Я не боюсь герцога Альбу. В душе он может бранить меня дураком, но наружно он должен поддерживать в моём лице авторитет власти. Не боюсь я и главного инквизитора отца Михаила де Бея, человека просвещённого, который сам подвергся когда-то обвинению в ереси и должен был клятвенно отказаться от своего мнения. Он не фанатик и первый будет рад тому, что отца Балестера уберут с его поста. Я боялся только одного человека, спокойного, с землистым лицом. Он отсюда за тысячу вёрст и зовут его король Филипп. Сидя в своей комнате, он молча управляет половиной мира. Он не забывает и не прощает преступлений против церкви. Разве он не сказал, что если бы его собственный сын был уличён в ереси, то он сам принёс бы дрова, чтобы сжечь его. Я дважды рвал и переписывал письмо к одному из своих друзей, пользовавшихся влиянием при дворе.

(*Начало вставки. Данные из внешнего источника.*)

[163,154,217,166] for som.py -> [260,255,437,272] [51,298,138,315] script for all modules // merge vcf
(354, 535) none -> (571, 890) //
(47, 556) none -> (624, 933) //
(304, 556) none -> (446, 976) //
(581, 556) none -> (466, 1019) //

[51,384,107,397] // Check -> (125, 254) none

Но как бы там ни было, дело сделано, и его не переделаешь. Да я и не хотел бы его переделывать.
Прошла уже добрая часть ночи, когда отправились мои курьеры, и стук копыт их лошадей замер в ночной тиши. Я подошёл к окну и хотел посмотреть, как они будут отправляться, но видно было плохо. Густой туман заволакивал всё. Я немного постоял у окна. Внизу и вокруг меня город спал, не опасаясь за завтрашний день, насколько в Голландии можно не опасаться в нынешние времена. На тревожный вопрос, который этим летом встал передо всеми голландскими городами и встанет затем перед теми, кто преградит дорогу армии герцога, — на вопрос о покорности или бунте, — на этот вопрос сегодня здесь был дан ответ.

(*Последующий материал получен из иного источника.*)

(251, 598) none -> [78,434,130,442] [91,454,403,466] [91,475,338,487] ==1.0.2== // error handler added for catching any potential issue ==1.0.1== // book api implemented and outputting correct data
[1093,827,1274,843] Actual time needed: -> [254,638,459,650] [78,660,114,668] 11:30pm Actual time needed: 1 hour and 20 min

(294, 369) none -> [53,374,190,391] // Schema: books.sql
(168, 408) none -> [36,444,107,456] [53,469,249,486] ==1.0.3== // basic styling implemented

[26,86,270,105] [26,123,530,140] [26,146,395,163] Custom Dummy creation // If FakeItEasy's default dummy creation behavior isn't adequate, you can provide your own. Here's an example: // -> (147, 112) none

Я легко могу себе представить, как тревожно поднимался он в эти последние дни, предшествовавшие моему приезду, и как с каждым часом он становился всё настойчивее и настойчивее. Можно было слышать, как об этом громко говорили в тавернах, куда собирались люди, чтобы почерпнуть мужества в стакане вина. Об этом говорили и в каждом доме, не так громко, но зато более серьёзно. Об этом же говорили шёпотом, закрыв двери, и в городском совете. Об этом же молча, но раздражено, думал каждый про себя. Многие старались отмести этот вопрос, но это не удавалось. Всю ночь он лез в голову любому мужу и жене. Они не могли спать, но молчали, не желая признаться друг другу. В каждом доме шли раздоры. Ибо в одной половине дома спали те, кто дрожал от страха и хотел во что бы то ни стало спокойствия, а в другой — те, кто был готов скорее встретить смерть, чем отказаться от своего Бога.
Одни боялись за своё богатство, другие — за своих жён и дочерей, третьи за честь своего города. Боялись вообще все, ибо можно было потерять многое. Вопрос пока остался не разрешённым. Когда сегодня утром люди собрались на площади, он был ещё не решён и ждал своего разрешения с помощью меча. Они видели это, видели со страхом. Было уже поздно, и они понимали, что у них не хватило мужества. И вдруг вопрос этот был решён за них и решён так, что все выиграли. Прежде всего испанское управление дало им гораздо больше, чем могло бы дать им восстание. Они могли разойтись по домам, не рискнув ничем, и воображать на досуге, что вели себя геройски.